* _WHAT IS NEEDED_:
An image-free, word-for-word version of the records below is to be returned.

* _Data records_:

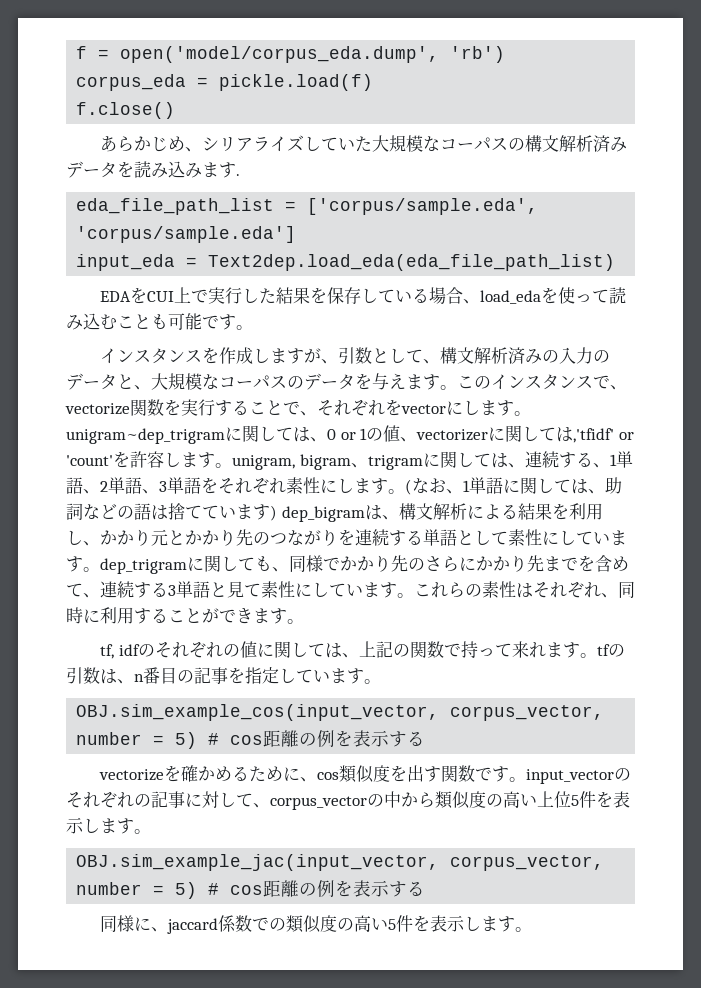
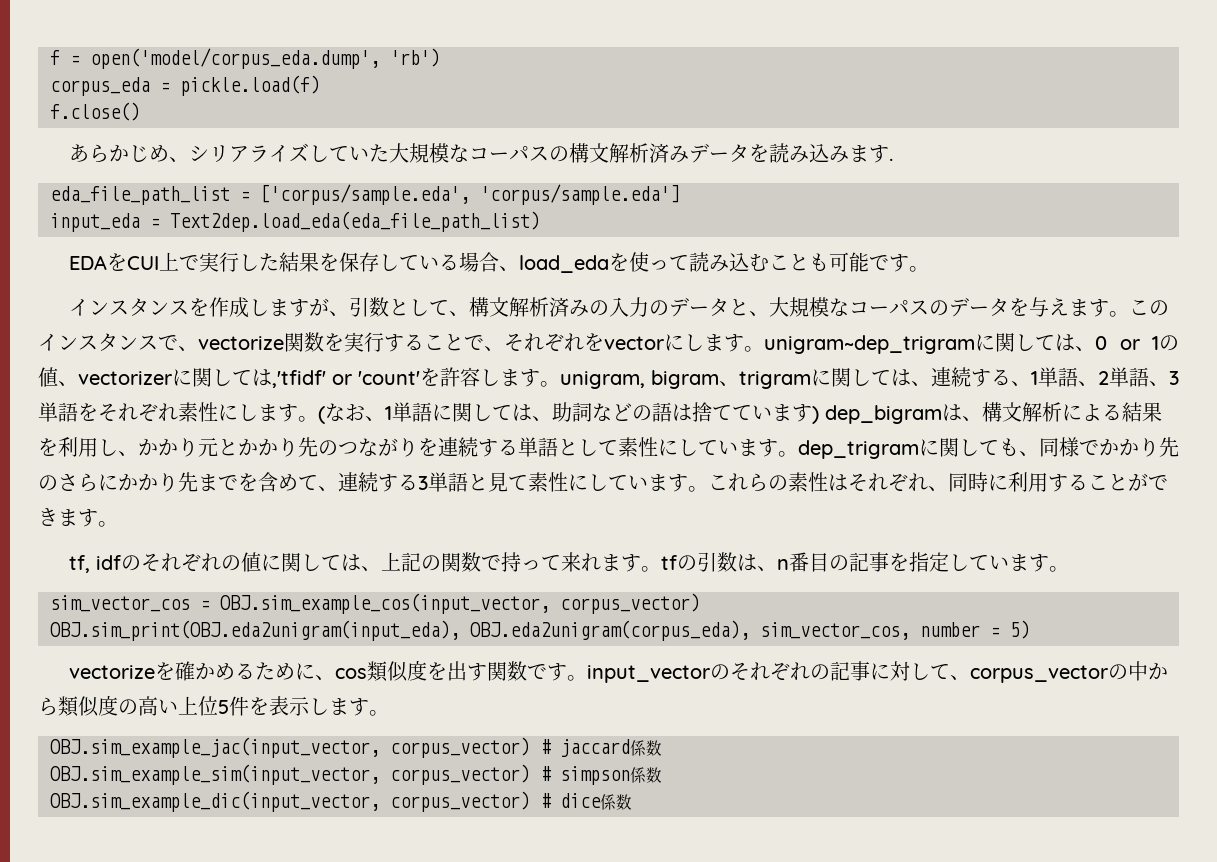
[76,704,605,721] [76,730,426,749] OBJ.sim_example_cos(input_vector, corpus_vector, number = 5) # cos距離の例を表示する -> [50,593,700,614] [50,620,1030,641] sim_vector_cos = OBJ.sim_example_cos(input_vector, corpus_vector) // OBJ.sim_print(OBJ.eda2unigram(input_eda), OBJ.eda2unigram(corpus_eda), sim_vector_cos, number = 5)
[450,855,605,871] [76,880,426,899] [99,915,532,934] corpus_vector, number = 5) # cos距離の例を表示する // 同様に、jaccard係数での類似度の高い5件を表示します。 -> [390,737,662,758] [50,764,662,785] [50,791,632,812] corpus_vector) # jaccard係数 // OBJ.sim_example_sim(input_vector, corpus_vector) # simpson係数 // OBJ.sim_example_dic(input_vector, corpus_vector) # dice係数

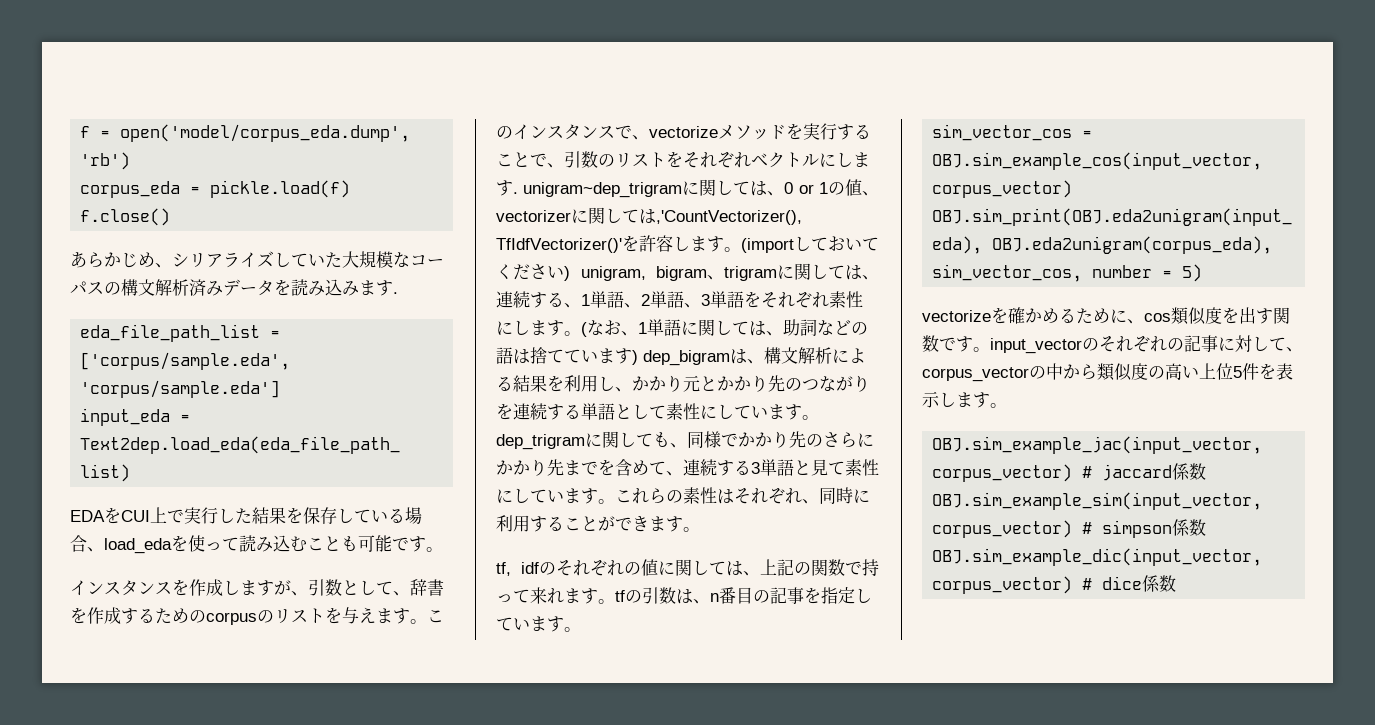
[468,297,1009,317] 構文解析済みの入力のデータと、大規模なコーパスのデータ -> [410,579,444,596] [70,607,325,625] 辞書を作成するためのcorpusのリスト
[284,332,324,352] 関数 -> [718,125,786,140] メソッド
[504,333,764,352] それぞれをvectorにします。 -> [564,151,870,168] [496,180,518,196] 引数のリストをそれぞれベクトルにします.
[272,370,420,388] ,'tfidf' or 'count' -> [656,210,802,225] [496,238,622,253] ,'CountVectorizer(), TfIdfVectorizer()'
(560, 384) none -> [741,236,879,253] [496,264,570,281] (importしておいてください)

* _ANSWER_:
[76,704,605,721] [76,730,426,749] OBJ.sim_example_cos(input_vector, corpus_vector, number = 5) # cos距離の例を表示する -> [50,593,700,614] [50,620,1030,641] sim_vector_cos = OBJ.sim_example_cos(input_vector, corpus_vector) // OBJ.sim_print(OBJ.eda2unigram(input_eda), OBJ.eda2unigram(corpus_eda), sim_vector_cos, number = 5)
[450,855,605,871] [76,880,426,899] [99,915,532,934] corpus_vector, number = 5) # cos距離の例を表示する // 同様に、jaccard係数での類似度の高い5件を表示します。 -> [390,737,662,758] [50,764,662,785] [50,791,632,812] corpus_vector) # jaccard係数 // OBJ.sim_example_sim(input_vector, corpus_vector) # simpson係数 // OBJ.sim_example_dic(input_vector, corpus_vector) # dice係数

[468,297,1009,317] 構文解析済みの入力のデータと、大規模なコーパスのデータ -> [410,579,444,596] [70,607,325,625] 辞書を作成するためのcorpusのリスト
[284,332,324,352] 関数 -> [718,125,786,140] メソッド
[504,333,764,352] それぞれをvectorにします。 -> [564,151,870,168] [496,180,518,196] 引数のリストをそれぞれベクトルにします.
[272,370,420,388] ,'tfidf' or 'count' -> [656,210,802,225] [496,238,622,253] ,'CountVectorizer(), TfIdfVectorizer()'
(560, 384) none -> [741,236,879,253] [496,264,570,281] (importしておいてください)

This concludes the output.